◆ **WORK TASK**:
Take the data below and filter it for lines containing the word "emblem"; show each line found.

= = = = = = =

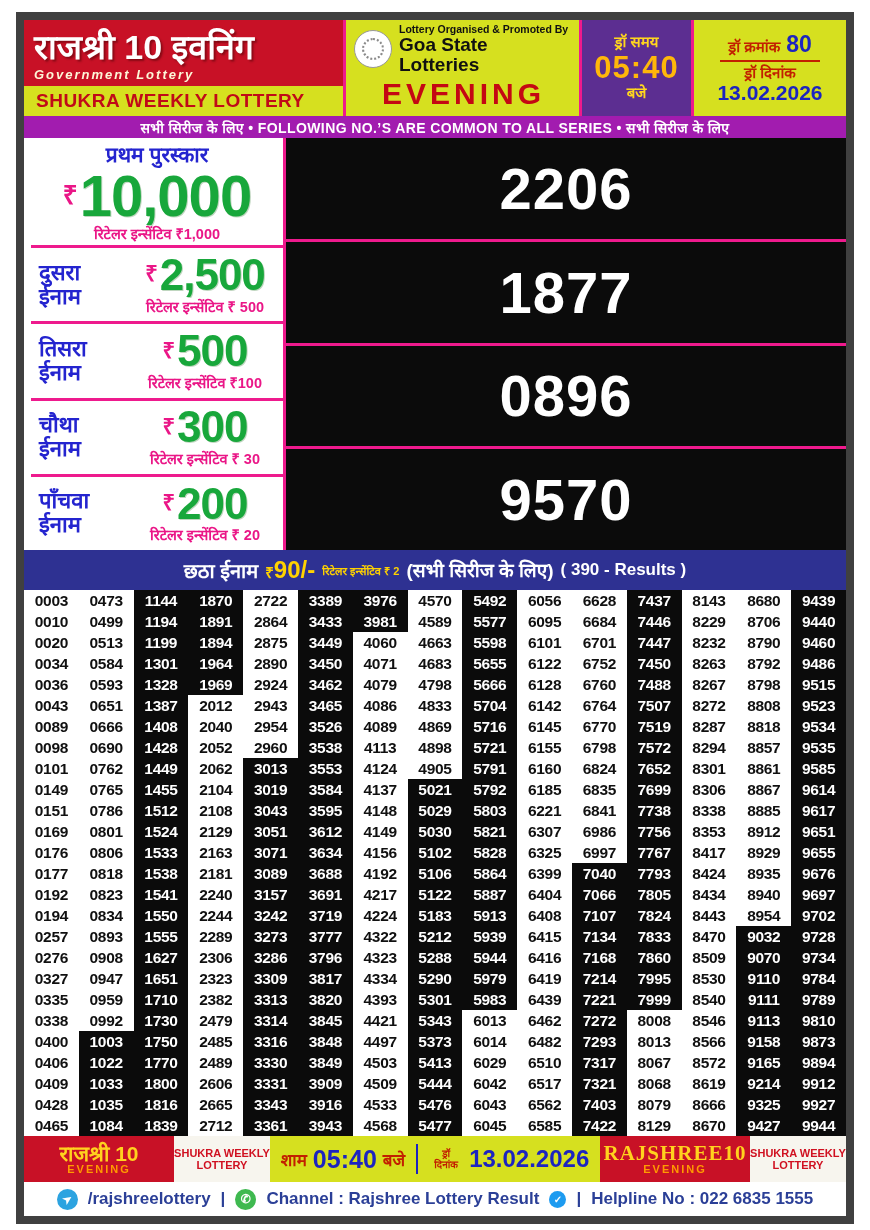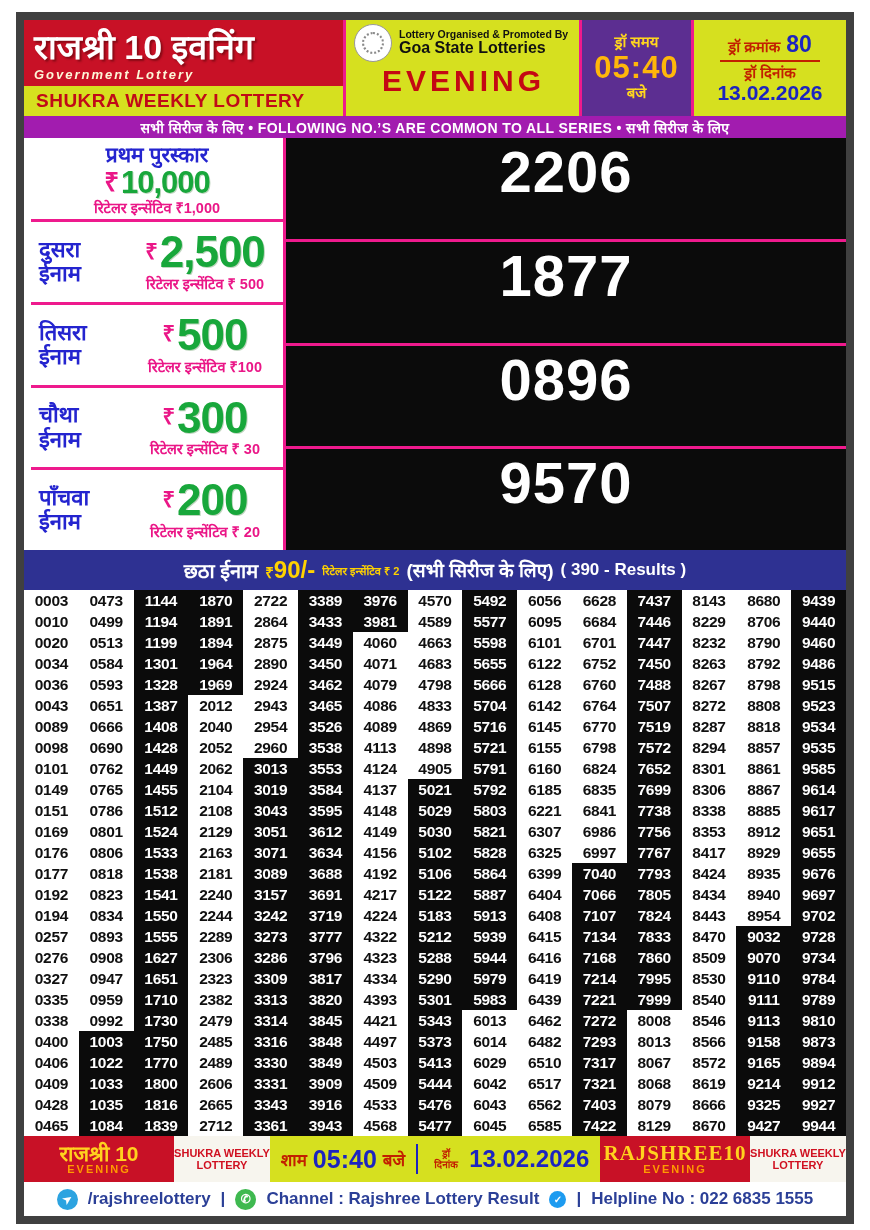--- a/index.html
+++ b/index.html
@@ -12,21 +12,21 @@
   .h-left-red { flex:0 0 66px; background:#c81126; color:#fff; position:relative; padding:3px 8px 0 10px; }
   .brand-title { font-size:34px; font-weight:bold; letter-spacing:0; text-shadow:2px 2px 2px rgba(60,0,0,.45); white-space:nowrap; }
   .brand-sub { font-size:13px; font-weight:bold; font-style:italic; letter-spacing:2px; color:#fdf7d8; margin-top:-2px; }
   .h-left-shukra { flex:1; background:#d6e01f; color:#c00a18; font-size:19px; font-weight:bold; display:flex; align-items:center; padding-left:12px; letter-spacing:.5px; }
   .h-mid { flex:1; background:#d6e01f; border-right:3px solid #ee1a8d; display:flex; flex-direction:column; padding:4px 6px 2px 8px; }
   .org-row { display:flex; align-items:center; gap:7px; }
   .goa-emblem { width:38px; height:38px; border-radius:50%; background:#fff; border:1px solid #999; position:relative; flex:0 0 auto; }
   .goa-emblem::after { content:""; position:absolute; left:7px; top:7px; right:7px; bottom:7px; border:2px dotted #8a8a8a; border-radius:50%; }
   .org-text { line-height:1.05; }
   .org-l1 { font-size:10.5px; font-weight:bold; color:#111; }
-  .org-l2 { font-size:16px; font-weight:bold; color:#111; }
+  .org-l2 { font-size:19px; font-weight:bold; color:#111; }
   .session { text-align:center; font-size:30px; font-weight:bold; color:#c40813; letter-spacing:4px; margin-top:2px; }
   .h-time { flex:0 0 112px; background:#5c2e91; border-right:3px solid #ee1a8d; display:flex; flex-direction:column; align-items:center; justify-content:center; line-height:1.1; }
   .time-label { color:#ffd61e; font-size:15px; font-weight:bold; }
   .time-value { color:#ffb70a; font-size:31px; font-weight:bold; letter-spacing:1px; }
   .time-suffix { color:#ffd61e; font-size:15px; font-weight:bold; }
   .h-draw { flex:0 0 152px; background:#d6e01f; display:flex; flex-direction:column; align-items:center; justify-content:center; line-height:1.15; }
   .draw-no-row { display:flex; align-items:baseline; gap:6px; }
   .draw-label { color:#c22000; font-size:15px; font-weight:bold; }
   .draw-no { color:#1c24c0; font-size:23px; font-weight:bold; }
   .draw-divider { width:100px; border-top:2px solid #c22000; margin:2px 0; }
@@ -37,29 +37,29 @@
 
   
   .prize-area { flex:0 0 412px; display:flex; }
   .prize-col { flex:0 0 262px; display:flex; flex-direction:column; border-right:3px solid #ee1a8d; background:#fff;padding-left:7px; }
   .prize-box { flex:1; border-bottom:3px solid #ee1a8d; background:#fff; padding:2px 8px; display:flex; flex-direction:column; justify-content:center; }
   .prize-box:last-child { border-bottom:none; }
   .prize-first { text-align:center; }
   .p1-label { color:#2424cf; font-size:21px; font-weight:bold; }
   .amount-row { display:flex; align-items:center; justify-content:center; gap:2px; line-height:.95; }
   .rupee { color:#ea1687; font-weight:bold; font-size:26px; }
-  .amount { color:#18a73b; font-weight:bold; font-size:31px; letter-spacing:-1px; text-shadow:1px 1px 0 rgba(0,90,0,.25); }
+  .amount { color:#18a73b; font-weight:bold; font-size:58px; letter-spacing:-1px; text-shadow:1px 1px 0 rgba(0,90,0,.25); }
   .incentive { color:#ea1687; font-size:14.5px; font-weight:bold; text-align:center; }
   .prize-row { flex-direction:row; align-items:center; gap:4px; }
   .prize-row .plabel { flex:0 0 92px; color:#2424cf; font-size:22px; font-weight:bold; line-height:1.1; }
   .prize-row .pright { flex:1; text-align:center; }
   .prize-row .amount { font-size:44px; }
   .prize-row .rupee { font-size:22px; }
   .win-panel { flex:1; background:#0b0b0b; display:flex; flex-direction:column; }
-  .win-row { flex:1; border-bottom:3px solid #ee1a8d; display:flex; align-items:flex-start; justify-content:center; }
+  .win-row { flex:1; border-bottom:3px solid #ee1a8d; display:flex; align-items:center; justify-content:center; }
   .win-row:last-child { border-bottom:none; }
   .win-num { color:#fff; font-size:58px; font-weight:bold; letter-spacing:1px; }
 
   
   .sixth-strip { flex:0 0 40px; background:#2e3192; display:flex; align-items:center; justify-content:center; gap:7px; }
   .sx-label { color:#fff; font-size:20px; font-weight:bold; }
   .sx-rupee { color:#ffd200; font-size:15px; font-weight:bold; }
   .sx-amount { color:#ffd200; font-size:24px; font-weight:bold; }
   .sx-incentive { color:#ffd200; font-size:11px; font-weight:bold; }
   .sx-series { color:#fff; font-size:19px; font-weight:bold; }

= = = = = = =

◆ **REPLY**:
   .goa-emblem { width:38px; height:38px; border-radius:50%; background:#fff; border:1px solid #999; position:relative; flex:0 0 auto; }
   .goa-emblem::after { content:""; position:absolute; left:7px; top:7px; right:7px; bottom:7px; border:2px dotted #8a8a8a; border-radius:50%; }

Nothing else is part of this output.